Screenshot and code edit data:
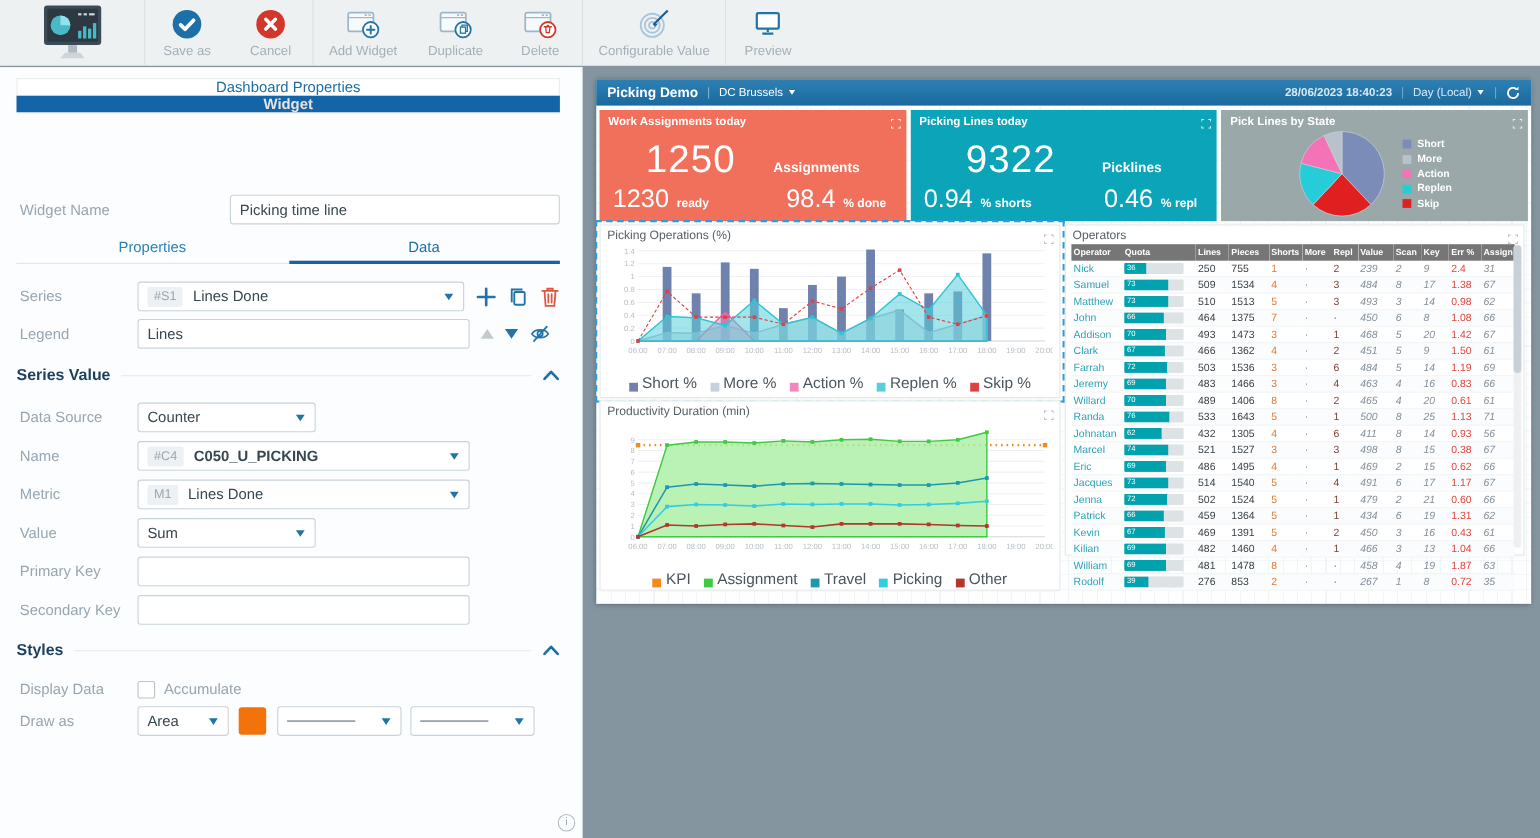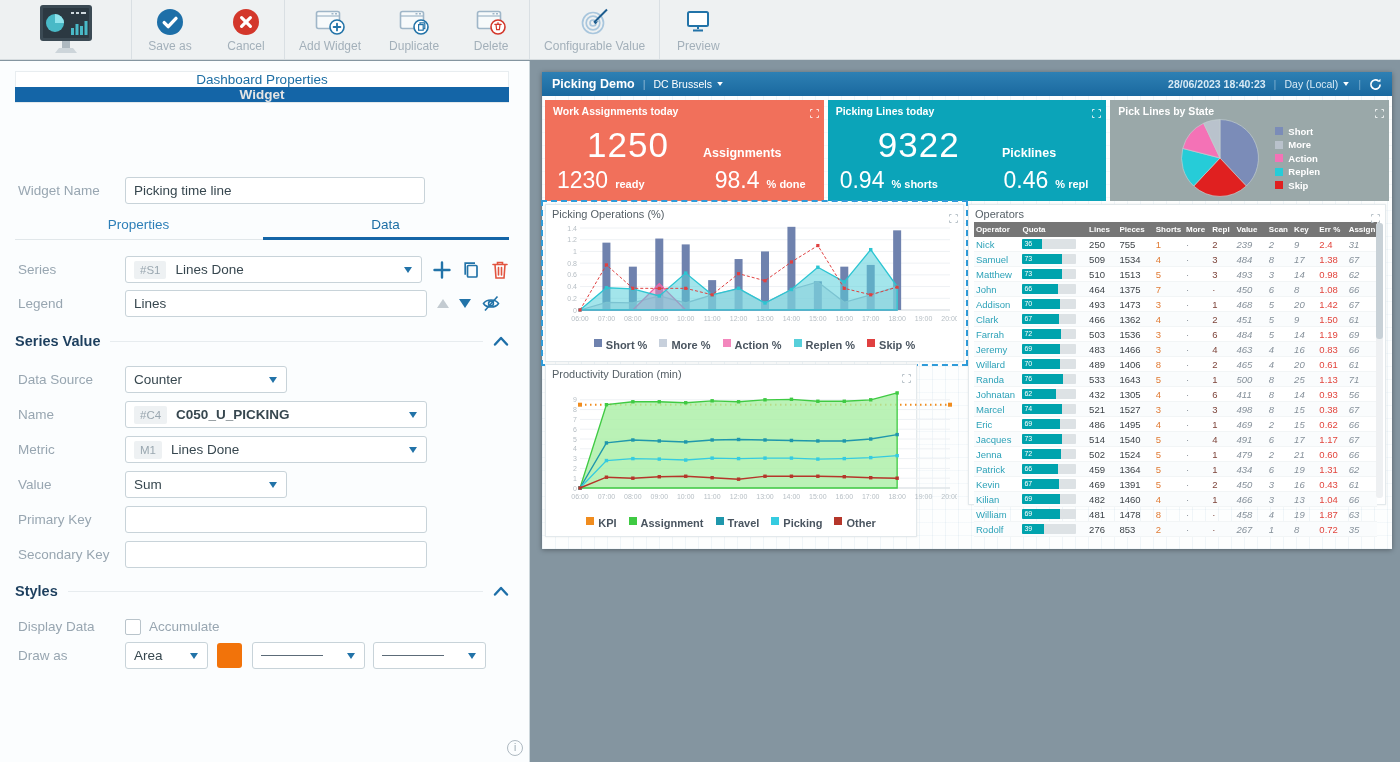--- a/index.html
+++ b/index.html
@@ -235,7 +235,7 @@
       <div class="ptab active">Widget</div>
     </div>
 
-    <div class="prow" style="top:116px;">
+    <div class="prow" style="top:116px;justify-content:space-between;">
       <span class="plabel">Widget Name</span>
       <input class="pinput" style="width: 300px;" value="Picking time line">
     </div>

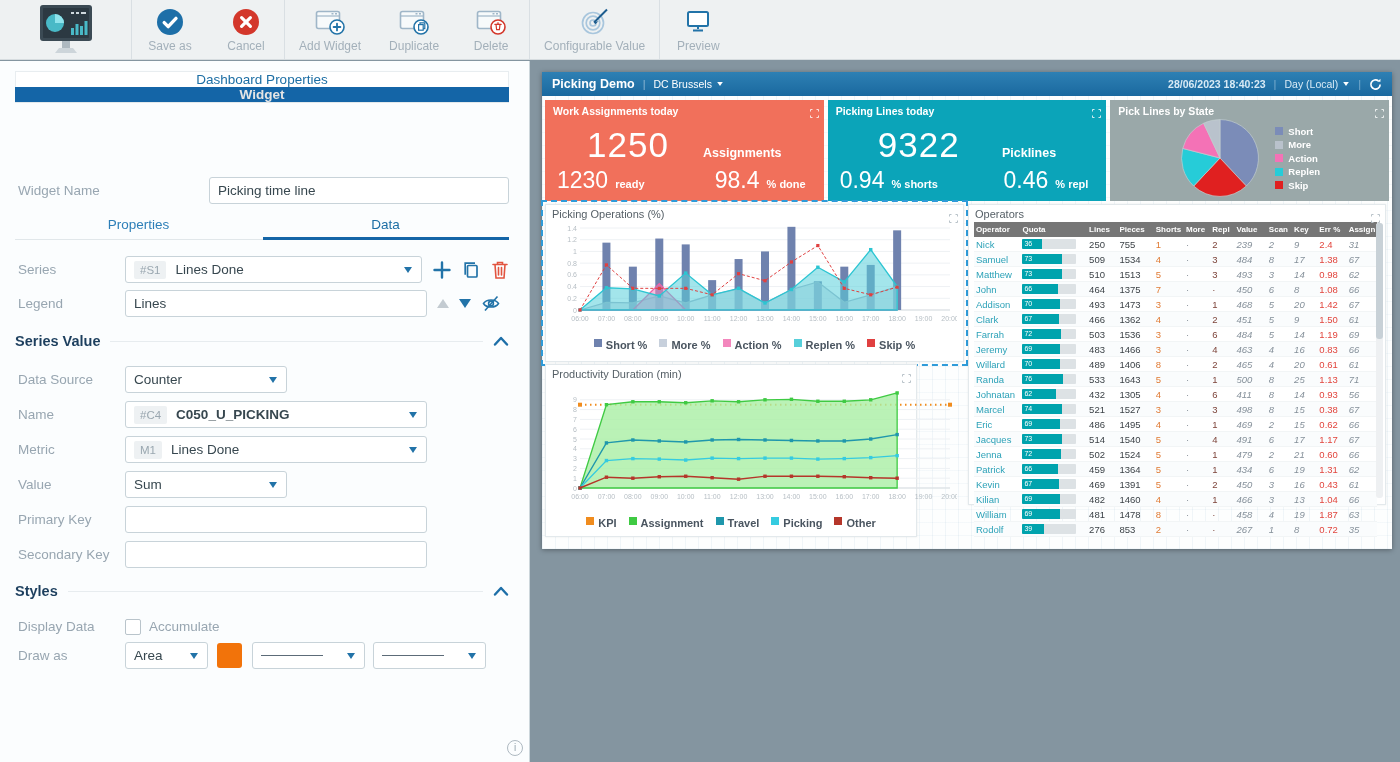--- a/index.html
+++ b/index.html
@@ -96,7 +96,7 @@
   .w-operators { left:426px; top:132px; width:418px; height:301px; }
   .w-prod { left:3px; top:292px; width:372px; height:173px; }
   .chart-legend { display:flex; justify-content:center; gap:12px; margin-top:1px; }
-  .chart-legend .cl-item { display:flex; align-items:flex-start; gap:4px; font-size:11px; font-weight:bold; color:#4a5560; }
+  .chart-legend .cl-item { display:flex; align-items:flex-end; gap:4px; font-size:14px; font-weight:normal; color:#4a5560; }
 
   
   .ops-table { border-collapse:collapse; table-layout:fixed; width:403px; margin:2px 0 0 5px; }

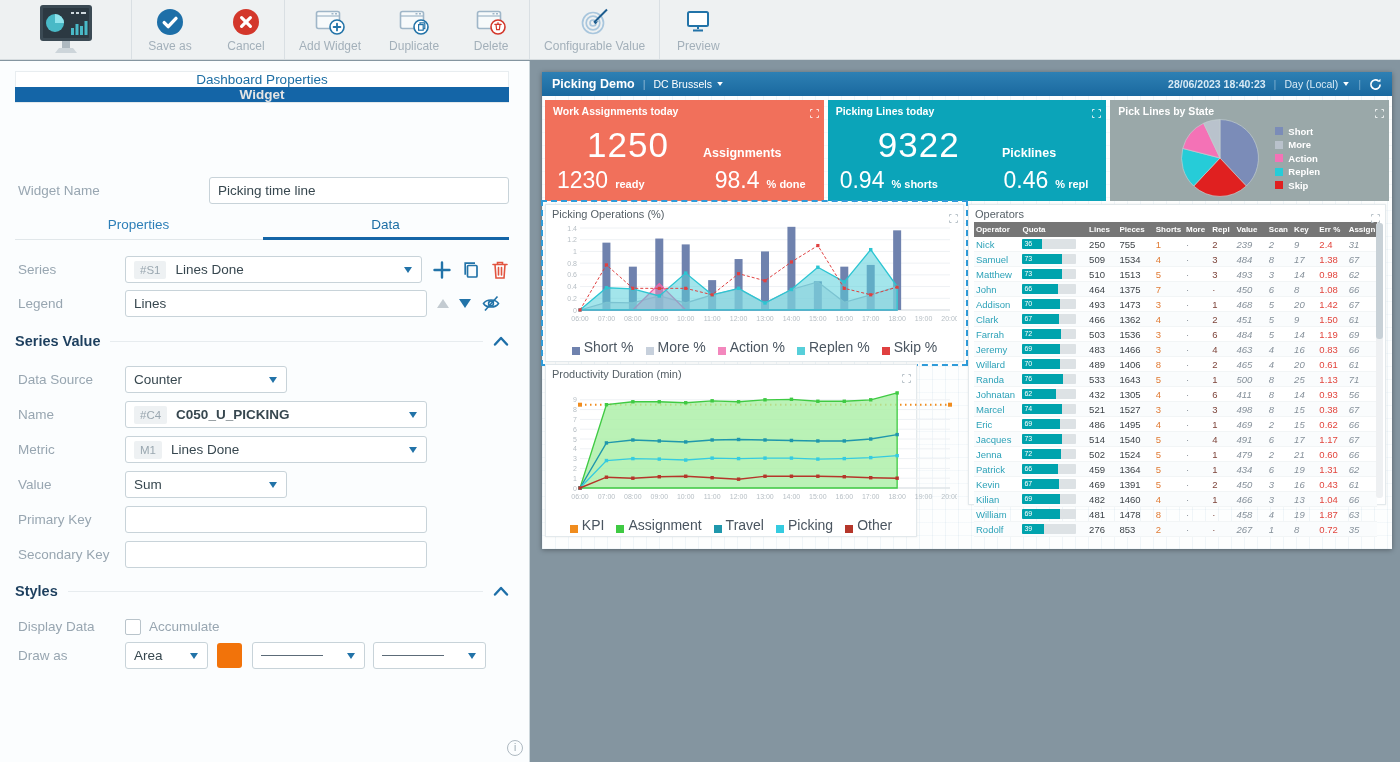--- a/index.html
+++ b/index.html
@@ -94,7 +94,7 @@
   .w-title { font-size:11px; color:#555f66; padding:3px 6px 0 6px; }
   .w-ops { left:3px; top:132px; width:419px; height:158px; outline:2px dashed #2f9bd9; outline-offset:2px; }
   .w-operators { left:426px; top:132px; width:418px; height:301px; }
-  .w-prod { left:3px; top:292px; width:372px; height:173px; }
+  .w-prod { left:3px; top:292px; width:419px; height:173px; }
   .chart-legend { display:flex; justify-content:center; gap:12px; margin-top:1px; }
   .chart-legend .cl-item { display:flex; align-items:flex-end; gap:4px; font-size:14px; font-weight:normal; color:#4a5560; }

◆ Work item
Give the number of lines above that contain the word "prod", with no other text.

◆ Solution to this exercise
3